An updated version of this review is therefore needed to appraise current evidence regarding the effectiveness of interventions for dysphagia post stroke. This information will provide support for clinical practice; will inform stroke survivors, clinicians, and healthcare funders regarding which interventions are most effective; and may help guide policy and funding decisions. This review assesses the effectiveness of swallowing therapy for treatment of dysphagia in stroke survivors with acute or subacute stroke.

Objectives

To assess the effects of swallowing therapy on death or dependency among stroke survivors with dysphagia within six months of stroke onset.

Methods

Criteria for considering studies for this review

Types of studies

We identified randomised controlled trials (RCTs) of swallowing therapy for stroke survivors with acute or subacute stroke and dysphagia.

We excluded trials if they compared two or more active treatments (i.e. treatment was confounded), recruited participants after six months following stroke onset, involved a large proportion of participants with non‐stroke causes of dysphagia, or used a cross‐over design by which we could not just use data from the first treatment phase.

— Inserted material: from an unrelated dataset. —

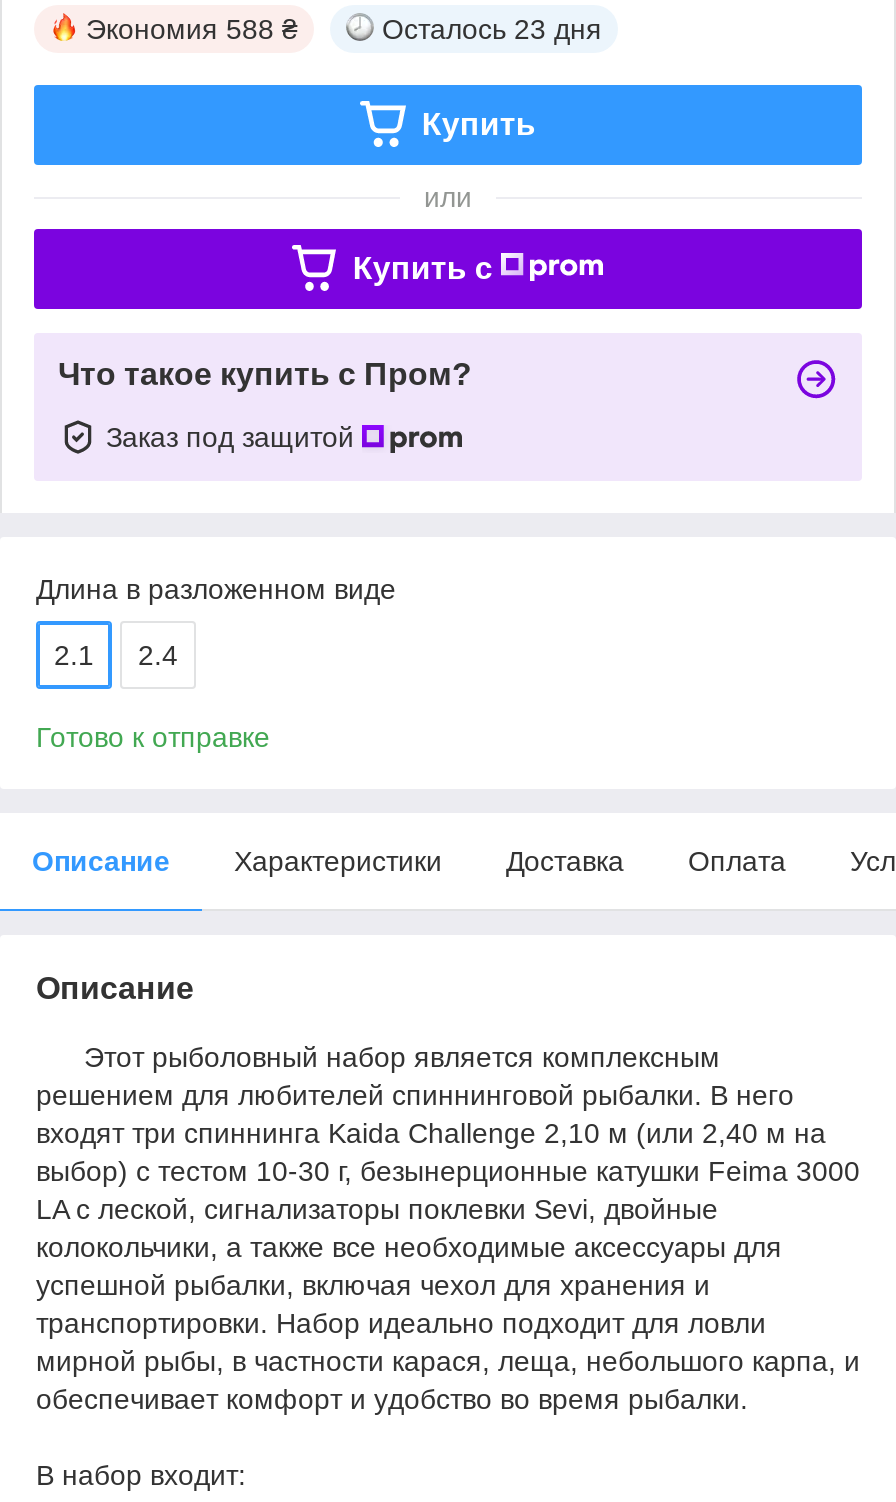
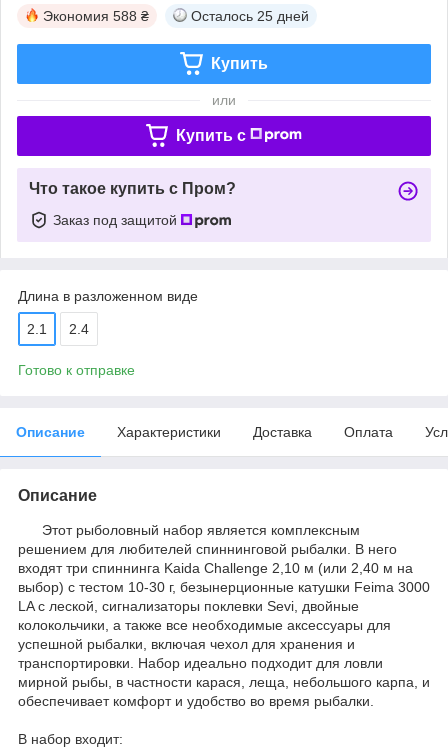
- Осталось 23 дня
+ Осталось 25 дней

For this third version of the review, we removed most trials examining postural studies and all trials examining modified fluids because they lacked a true control group. We also excluded trials of free water protocols, oral hygiene, cough reflex testing, and swallow screening, as we do not consider these to be interventions for dysphagia per se. We also excluded trials involving the use of antibiotics.

Types of participants

Definitions
Acute or subacute stroke

Participants recruited with a clinical diagnosis of stroke within six months of onset.

Stroke type

Ischaemic or haemorrhagic.

Dysphagia

Diagnosed clinically (water swallow tests, modified diet or fluid assessments, swallowing test scores) by a clinician (typically a nurse or SLT), or by a videofluoroscopy swallow study (VFSS) or fibreoptic endoscopic evaluation of swallowing (FEES).

Types of interventions

  • Acupuncture versus no acupuncture or routine acupuncture or sham acupuncture

  • Behavioural interventions such as swallowing exercises, or positioning versus limited, usual, or no treatment

  • Drug intervention versus none or placebo

  • Neuromuscular electrical stimulation (NMES) versus none or sham stimulation

  • Pharyngeal electrical stimulation (PES) versus none or sham stimulation

  • Physical stimulation such as thermal or tactile versus limited, usual, or no treatment

  • Transcranial direct current stimulation (tDCS) versus none or sham stimulation

  • Transcranial magnetic stimulation (TMS) versus none or sham stimulation

We combined different interventions, collectively referred to as 'swallowing therapy', for the purpose of analysing their effects on the main outcomes. Given that the science of intervention development for dysphagia is at an early stage, it is reasonable to ask the question whether any intervention is better than no intervention, and to try to establish where the most positive effects are seen and for what topics more research is needed.

Types of outcome measures

We obtained information on the following outcome measures, as available, for each trial.

Primary outcomes
  • Functional outcome assessed as death or dependency (modified Rankin Scale: mRS > 2), or death or disability (Barthel Index: BI < 60), at the end of the trial

We chose functional outcome (i.e. death or dependency/disability) as the primary outcome because dysphagia is associated with increased risk of death or dependency in acute and subacute stroke. Whilst swallowing therapy aims to reduce dysphagia, we needed to assess whether evidences shows that people receiving swallowing therapy are less likely to die or remain dependent. We listed other important outcomes relevant to swallowing function as secondary outcomes.

Secondary outcomes
  • Case fatality at the end of the trial

  • Length of inpatient stay

  • Proportion of patients with dysphagia at the end of the trial

  • Swallowing ability based on assessments of dysphagia impairment using the dysphagia severity rating scale (DSRS), the functional oral intake scale (FOIS), the dysphagia outcome and severity scale (DOSS), or water swallowing tests

  • Penetration Aspiration score determined by VFSS and FEES and quantified on a scale such as the Penetration Aspiration Scale (PAS)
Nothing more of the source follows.